Beethoven's music has been a touchstone for Vrebalov throughout her career. "If I would have had a grandfather in music, it would have been Beethoven," Vrebalov said. She played his sonatas and sonatinas as a student, and was in "complete awe" when she first heard the Grosse Fuge, Op.133 as a teenager. "I was amazed at how far he went."

Cabrillo Orchestra
The Cabrillo orchestra performs. | Credit: RR Jones

Scored for a large orchestra — including xylophone, vibraphone, bass drum, cymbal and timpani for added color — This Kiss gives considerable freedom to the players during numerous aleatoric moments that Vrebalov compares to a mosaic. The musicians are able to make choices about what they want to play within a loose framework.
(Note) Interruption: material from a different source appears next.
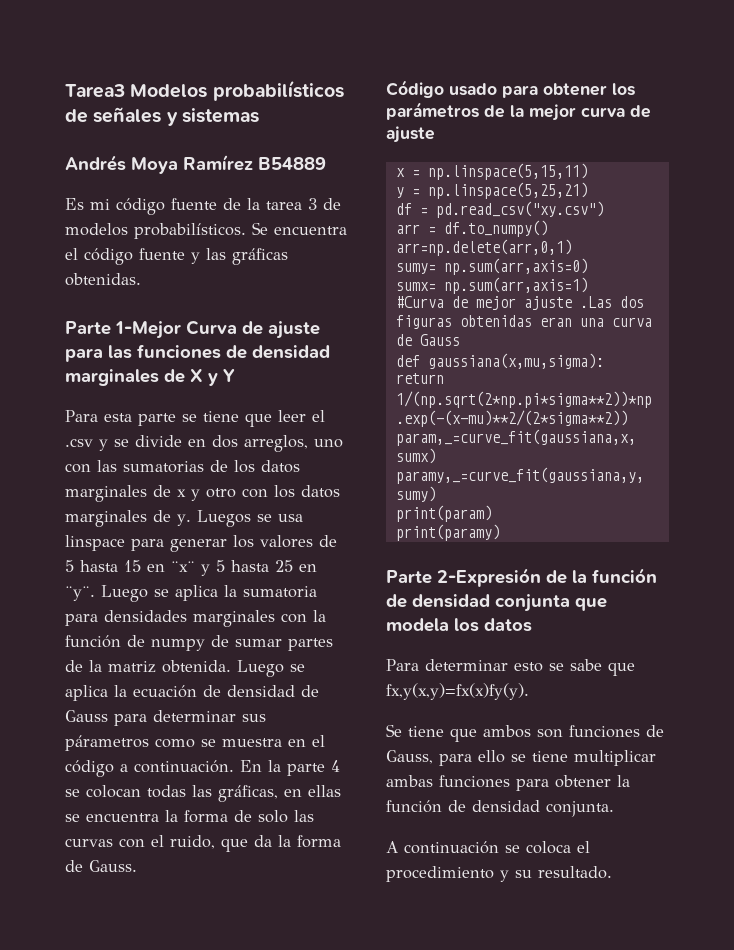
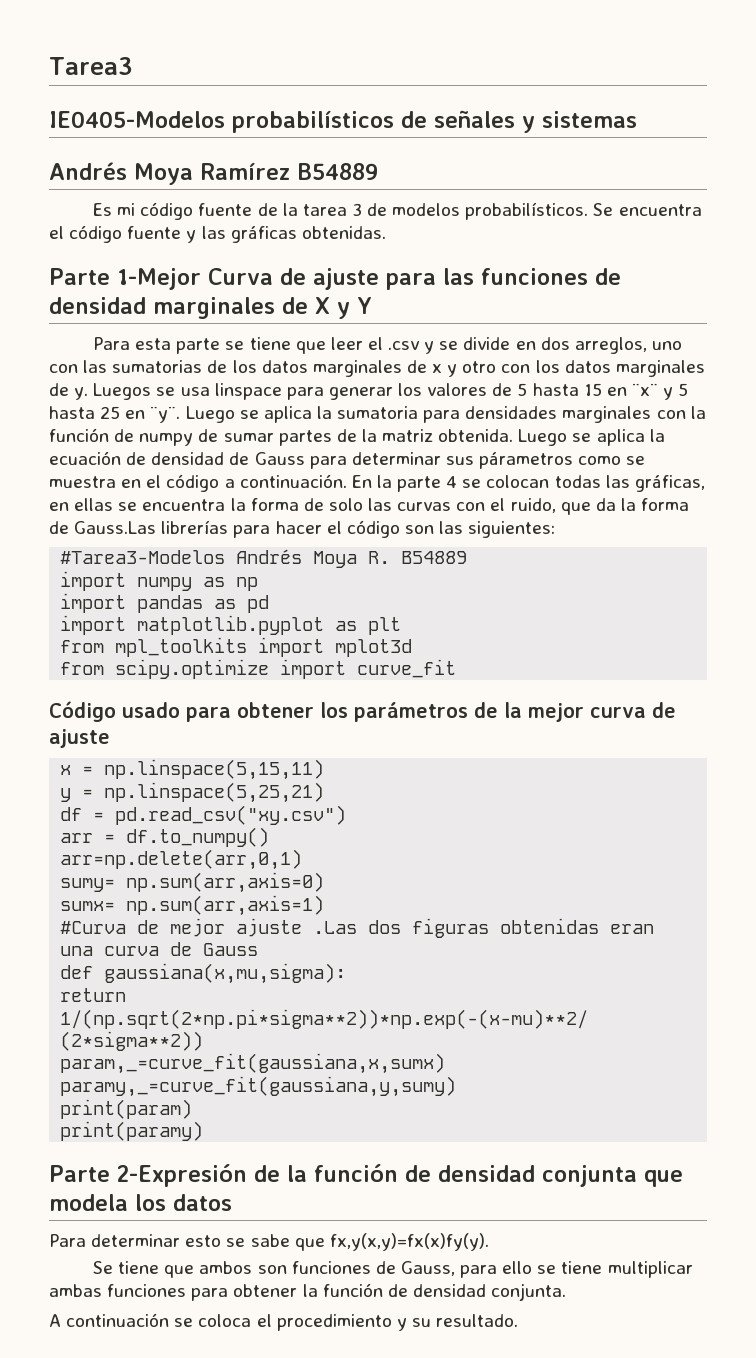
[130,84,208,98] Modelos -> [49,111,225,128] // IE0405-Modelos
[89,860,137,872] Gauss. -> [74,520,556,538] [60,549,468,568] [60,571,259,591] [60,593,270,613] [60,615,402,635] [60,637,413,657] [60,659,457,679] Gauss.Las librerías para hacer el código son las siguientes: // #Tarea3-Modelos Andrés Moya R. B54889 // import numpy as np // import pandas as pd // import matplotlib.pyplot as plt // from mpl_toolkits import mplot3d // from scipy.optimize import curve_fit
Waltzes appear throughout the piece to, as Vrebalov put it, reflect the "youthful exuberance of the orchestral dance form." She often heard waltzes growing up given that the Viennese tradition was still strong in Vojvodina, formerly part of the Austro-Hungarian Empire.

Robert Kirzinger, a composer and Director of Program Publications for the Boston Symphony (BSO), has written extensively on Vrebalov's music. In an interview with San Francisco Classical Voice from his office at the BSO, Kirzinger said that This Kiss uses "techniques beyond strict notation, [combining] pastiche style and modernity, the smearing of sound. The waltz idea is kind of recurrent in her music as a marker for a certain kind of past."

For Vrebalov, the lesson of Beethoven’s Ninth, and what inspired her to write This Kiss, is that “patience, diligence, and sincerity will lead to success.”